On The Weather Channel now. Chasers got in the way and got hurt.


----------



## GTAllen (Jul 22, 2012)

Chasers are calling it EF5 1.5 miles wide. If this continues on it's track it will hit OKC and will be terrible.


----------



## canthavejust1 (Oct 12, 2012)

Oh no....I hope everyone takes cover. I couldn't imagine living there without a storm shelter.....that would also hold all my goats! How scary and sad


----------



## TrinityRanch (Mar 26, 2013)

Storm chasers need to be more careful. We enjoy their footage and updates, but not at the cost of their lives! Seriously. They need to find new hobbies !

Stay safe Oklahomans. Lots of prayers going your way.


----------



## Sylvie (Feb 18, 2013)

TrinityRanch said:


> Stay safe Oklahomans. Lots of prayers going your way.


^Yes!

GTAllen: Are you in the way of the tornado?


----------



## GTAllen (Jul 22, 2012)

Sylvie said:


> ^Yes!
> 
> GTAllen: Are you in the way of the tornado?

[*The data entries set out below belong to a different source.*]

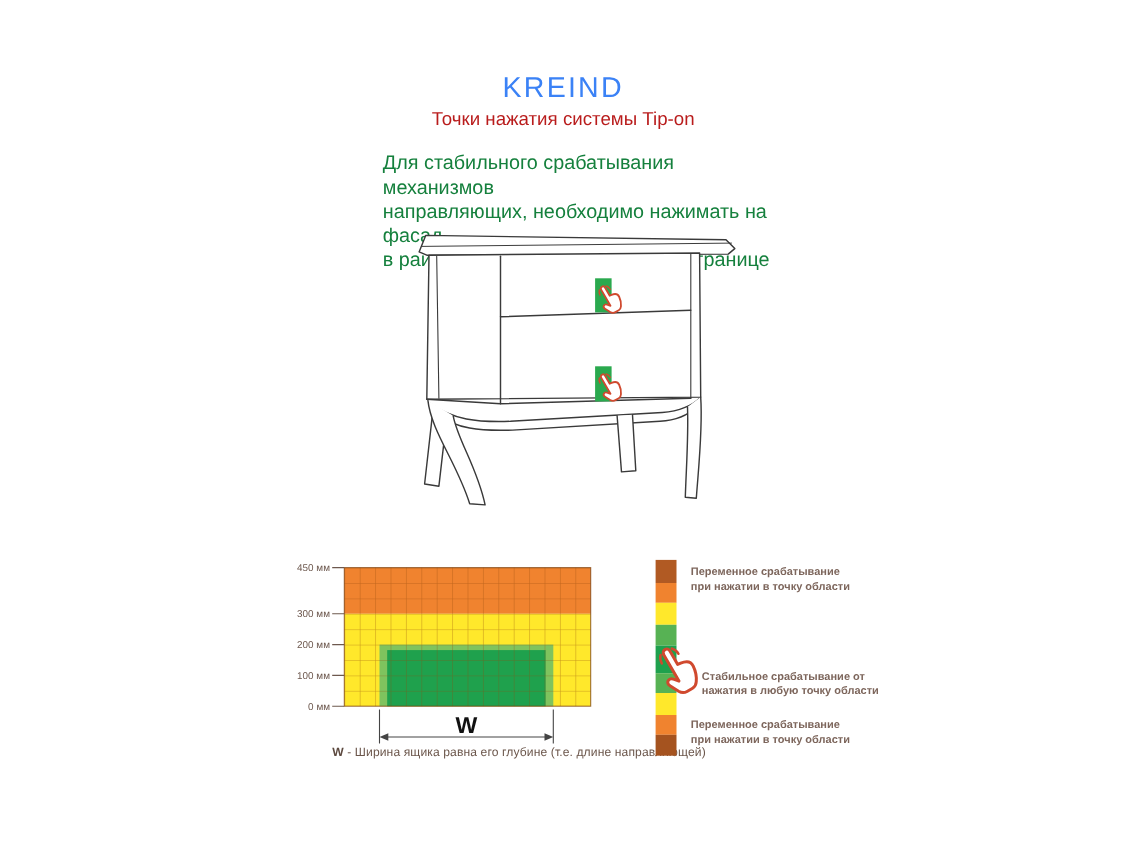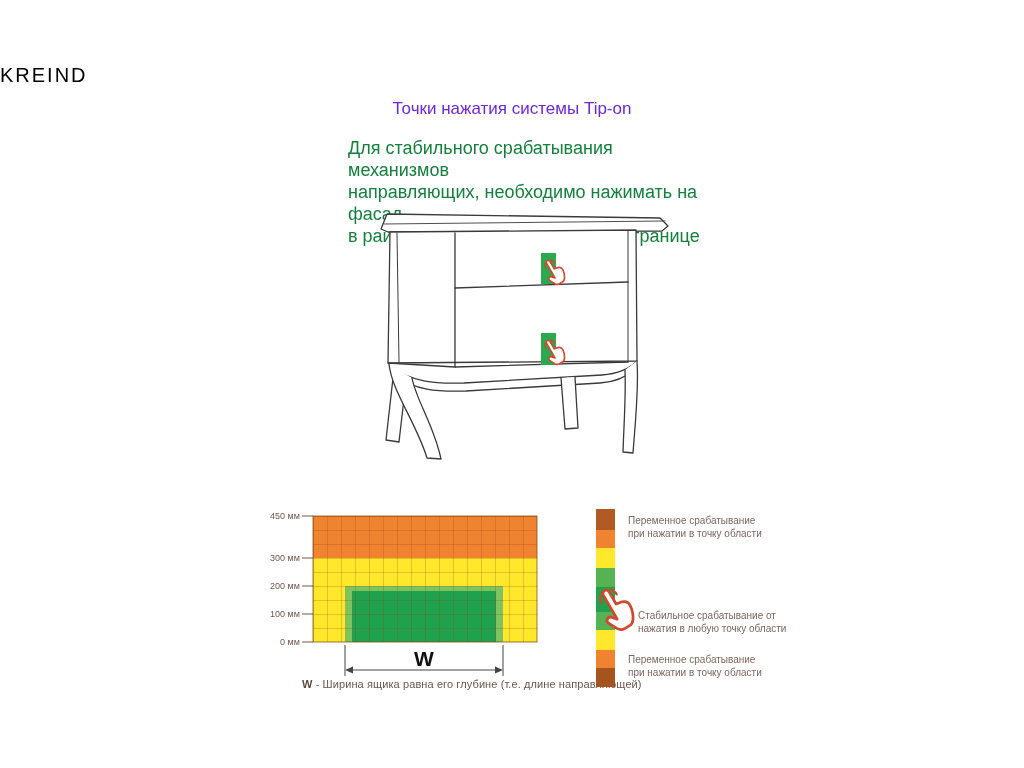--- a/index.html
+++ b/index.html
@@ -2,42 +2,42 @@
 <html><head>
 <meta charset="utf-8">
 <style>
   html,body{margin:0;padding:0;}
   body{
     width:1024px;height:768px;position:relative;background:#ffffff;
     font-family:"Liberation Sans", sans-serif;color:#1a1a1a;overflow:hidden;
   }
   .abs{position:absolute;}
   .title{
-    left:0;right:0;top:64px;text-align:left;
-    font-size:20px;letter-spacing:2px;color:#000000;
+    left:0;right:0;top:64px;text-align:center;
+    font-size:26px;letter-spacing:2px;color:#3b82f6;
   }
   .subtitle{
-    left:0;right:0;top:99px;text-align:center;font-size:17px;color:#6d28d9;
+    left:0;right:0;top:99px;text-align:center;font-size:17px;color:#b91c1c;
   }
   .description{
     left:348px;top:137px;width:360px;font-size:18px;line-height:22px;
     white-space:pre-line;color:#15803d;
   }
   .furniture-svg{left:372px;top:200px;}
   .zone-svg{left:252px;top:500px;}
   .zone-caption{
     left:302px;top:678px;font-size:11px;color:#6b564b;letter-spacing:.1px;
   }
   .zone-caption b{color:#5d4a40;}
   .legend-bar{
     left:596px;top:509px;width:19px;display:flex;flex-direction:column;
   }
   .legend-bar .seg{width:19px;}
   .legend-label{
-    font-size:10px;line-height:13px;color:#7d665c;white-space:pre-line;
+    font-size:10px;line-height:13px;color:#7d665c;white-space:pre-line;font-weight:bold;
   }
   .legend-label.l1{left:628px;top:514px;}
   .legend-label.l2{left:638px;top:609px;}
   .legend-label.l3{left:628px;top:653px;}
   .legend-hand{left:592px;top:581px;}
   svg text{font-family:"Liberation Sans", sans-serif;}
 </style>
 </head>
 <body>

No, we are good. Power flashes now on the West side of OKC


----------



## WillowGem (Aug 3, 2011)

Glad you're safe.
I feel for everyone in OK, that state has been getting hit hard.....Yikes!!


----------



## happybleats (Sep 12, 2010)

UGH..My son is moving to OkC to work for Nissan the end of the year!!! I dont want him to go ; (


----------



## caprine crazy (Jun 12, 2012)

It's heading straight for Moore, OK and Joplin, MO. Prayers are being sent!


----------



## happybleats (Sep 12, 2010)

Oh my...joining in prayer...


----------



## GTAllen (Jul 22, 2012)

El Reno got hit really bad from the reports.


----------



## ThreeHavens (Oct 20, 2011)

I will be praying for all of those in Oklahoma, as they prayed for us during Sandy. :hug:


----------



## MsScamp (Feb 1, 2010)

Oh no, not another one!!


----------



## GTAllen (Jul 22, 2012)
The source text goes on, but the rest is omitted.